Que mentionner de toute cette période alors que 63 années se sont écoulées même si des souvenirs plus précis que d’autres demeurent? D’une façon générale je retiendrai la duplicité comme le semblant d’allégeance manifesté à tous instants, la fourberie, les faux-semblants.
Mentionner la triste condition des femmes, hors villes tout au moins et leur fuite éperdue quand nous pénétrions dans un douar.
Mauvais coups se traduisant par des embuscades, des destructions, des crimes. Tout déplacement, tout ravitaillement hebdomadaire donnait lieu à un accompagnement dont la date restait secrète.

Mentionner également les riches propriétés prospères et particulièrement bien entretenues en ces temps mais qu’en reste t’il aujourd’hui ?


Aux bords du désert

Seconde partie de mon séjour algérien et départ du 21éme RI pour Crampel. Ce n’est pas une ville mais un camp retranché aux abords du désert. Sa particularité est d’être un point d’accueil pour les nomades qui viennent, à dos de chameau, livrer, en quelque sorte, une grande fibre qui, à notre grand étonnement est recueillie, par eux, dans ces contrées. Il s’agit d’ALFA qui servira, mais évidemment pas là, à la production d’un papier de très haute qualité spécialement apprécié, nous dira-t-on, des Anglais.
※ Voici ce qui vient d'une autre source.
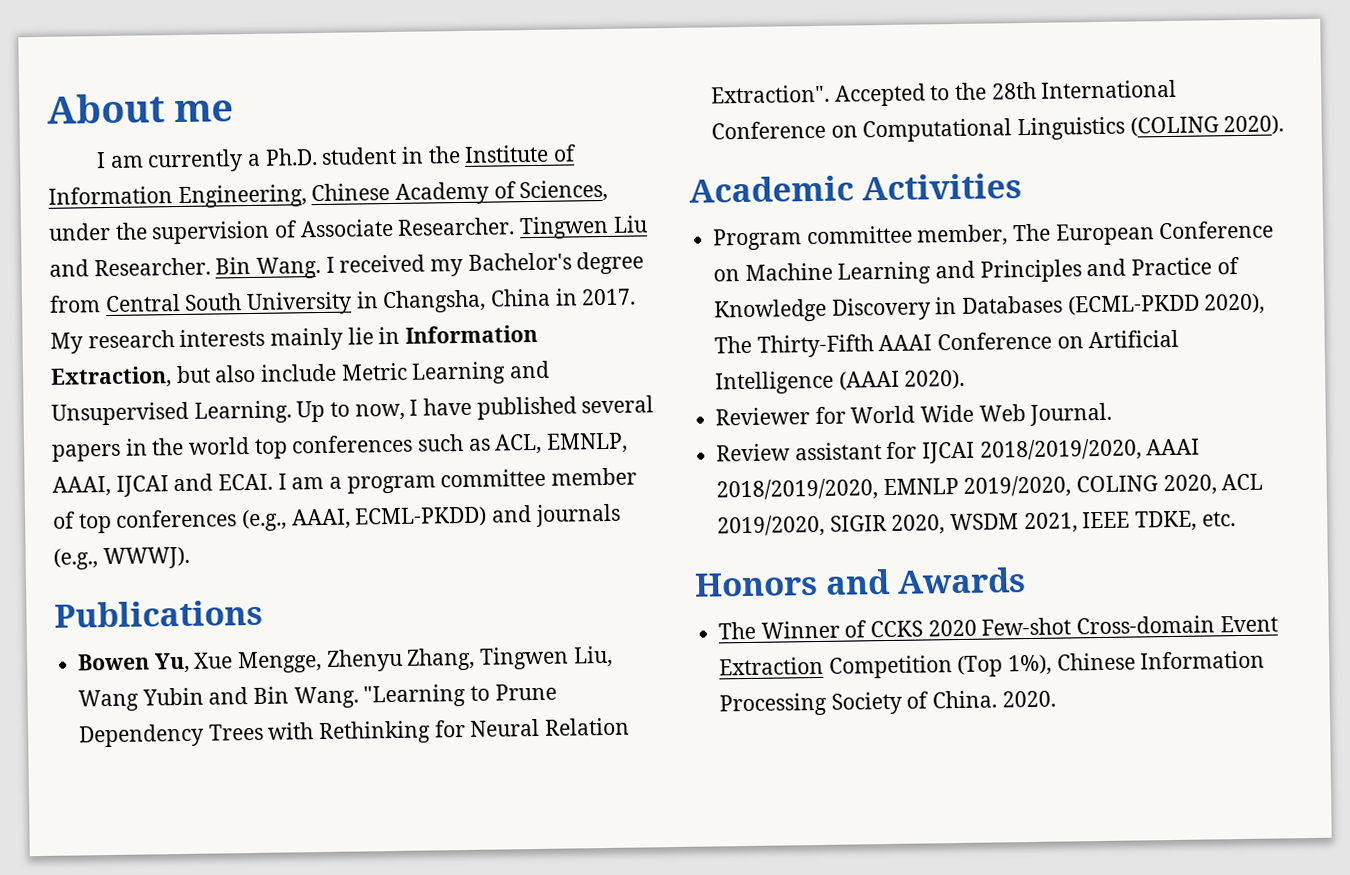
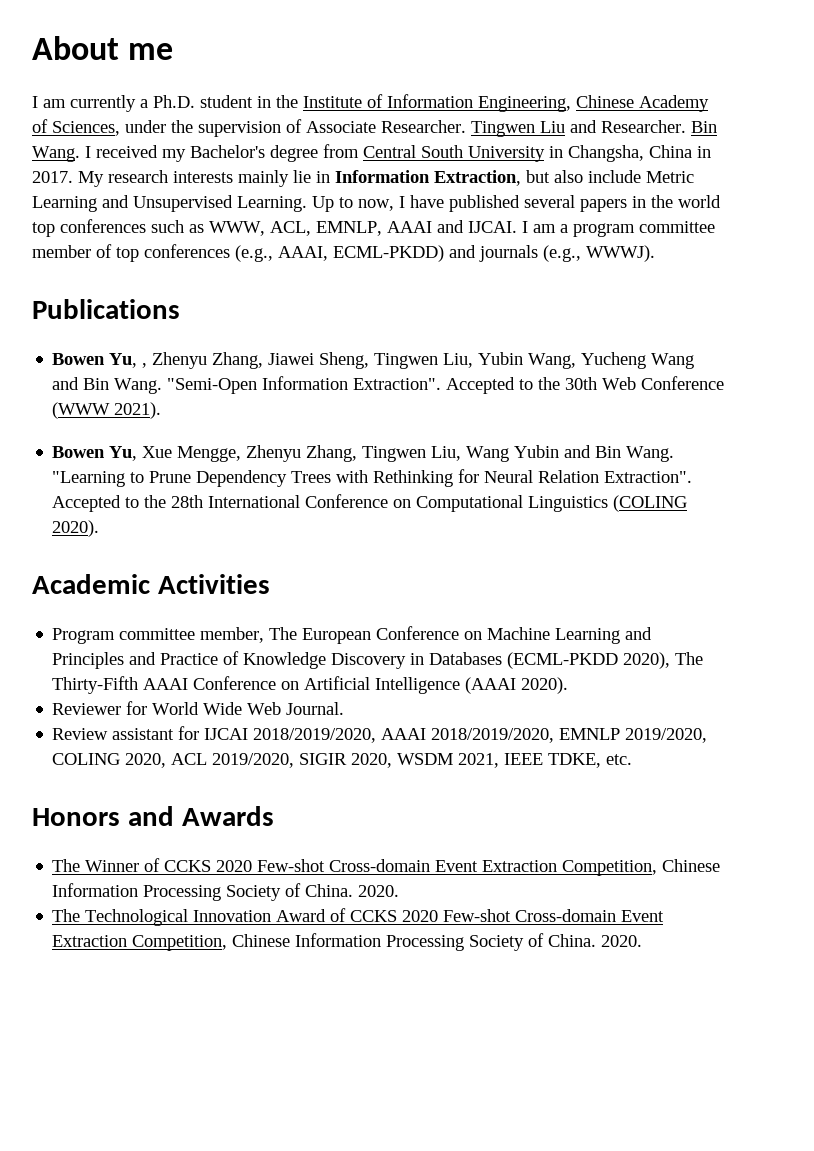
(491, 444) none -> [209,221,265,236] WWW,
[52,473,274,497] AAAI, IJCAI and ECAI. -> [387,220,517,233] AAAI and IJCAI.
(263, 613) none -> [52,352,695,369] [52,376,725,394] [52,402,162,419] // Bowen Yu, , Zhenyu Zhang, Jiawei Sheng, Tingwen Liu, Yubin Wang, Yucheng Wang and Bin Wang. "Semi-Open Information Extraction". Accepted to the 30th Web Conference (WWW 2021).
[828,650,1266,679] [719,690,1056,717] Competition (Top 1%), Chinese Information Processing Society of China. 2020. -> [562,859,721,876] [52,883,400,901] [52,908,665,926] [52,933,643,951] Competition, Chinese Information Processing Society of China. 2020. // The Technological Innovation Award of CCKS 2020 Few-shot Cross-domain Event Extraction Competition, Chinese Information Processing Society of China. 2020.

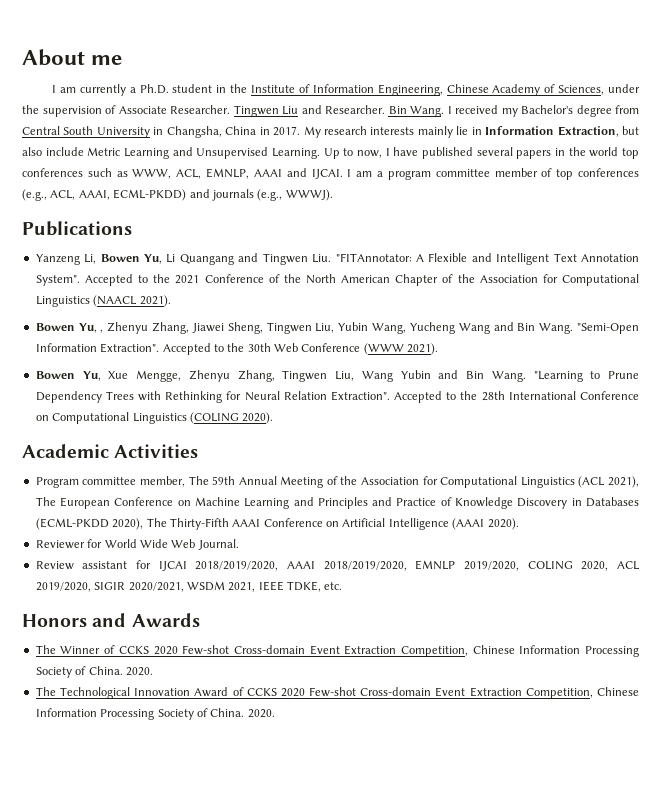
(273, 253) none -> [50,190,76,200] ACL,
(180, 309) none -> [35,253,639,265] [35,274,639,286] [35,295,171,307] // Yanzeng Li, Bowen Yu, Li Quangang and Tingwen Liu. "FITAnnotator: A Flexible and Intelligent Text Annotation System". Accepted to the 2021 Conference of the North American Chapter of the Association for Computational Linguistics (NAACL 2021).
(298, 633) none -> [212,476,639,488] [35,497,56,506] 59th Annual Meeting of the Association for Computational Linguistics (ACL 2021), The
[351,753,393,768] 2020, -> [128,582,184,592] 2020/2021,

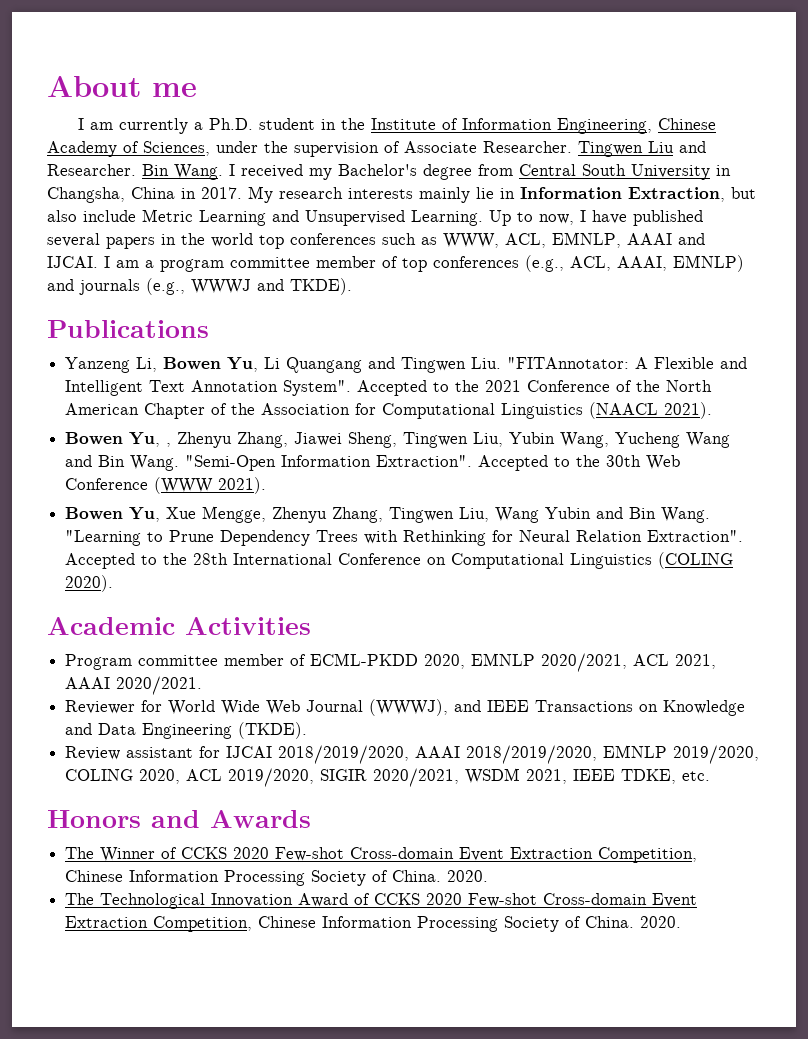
[113,189,187,201] ECML-PKDD) -> [673,255,744,272] EMNLP)
[285,189,333,201] WWWJ). -> [191,278,352,295] WWWJ and TKDE).
[139,476,639,488] [35,497,640,509] [35,518,519,530] member, The 59th Annual Meeting of the Association for Computational Linguistics (ACL 2021), The European Conference on Machine Learning and Principles and Practice of Knowledge Discovery in Databases (ECML-PKDD 2020), The Thirty-Fifth AAAI Conference on Artificial Intelligence (AAAI 2020). -> [224,653,717,672] [65,676,203,695] member of ECML-PKDD 2020, EMNLP 2020/2021, ACL 2021, AAAI 2020/2021.
[197,539,239,550] Journal. -> [306,699,746,716] [65,722,308,739] Journal (WWWJ), and IEEE Transactions on Knowledge and Data Engineering (TKDE).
Installation rudimentaire pour compresser ces fibres mais aussi point d’eau auquel se ravitaillent les nomades. Camp bien aménagé avec des miradors assurant la tranquillité. A signaler cependant la chaleur excessive de certaines saisons et surtout le vent violent qui s’érige souvent en tempête à mi-journée.


La libération du contingent

Grande déconvenue en juin où le gouvernement, une nouvelle fois est remplacé et où nous apprenons que la libération du contingent est retardé. Il nous faudra attendre fin août pour que cela devienne réalité ; Enfin, une nouvelle vie s’ouvre pour nous. Toutefois et avant d’en terminer, permettez moi d’apporter quelques précisions :

Tout d’abord, je n’ai pas mentionné le comportement de l’Organisation de l’Armée secrète (OAS) présent, par la suite, après le retour aux affaires du Général de Gaulle.    

Dans un tout autre domaine, j’aurais pu faire état, initialement, de l’existence d’un mouvement concurrent du FLN dirigé par Messali Hadj. Il s’ensuivit des heurts violents et de nombreux morts.        

Mais il m’importe aussi et surtout de ne pas passer sous silence les chiffres révélateurs de cette tragédie :

  • On estime à 2 millions le nombre de soldats (appelés et rappelés) qui servirent en Algérie entre 1954 et 1962 auxquels il faut ajouter 90.000 harkis.
  • Au total, présence de 400.000 soldats, 25.000 morts, 65.000 blessés, 485 disparus. Ne les oublions jamais!

Un grand merci à André, gaulliste de toujours, pour son témoignage.

Un commentaire

  1. MERCI Monsieur de ce témoignage essentiel pour la compréhension de notre situation actuelle. MERCI d’avoir communiqué ces informations de votre VECU qui doit éclairer l’opinion – actuellement aveugle, sourde, manipulée et violente dans le mauvais sens.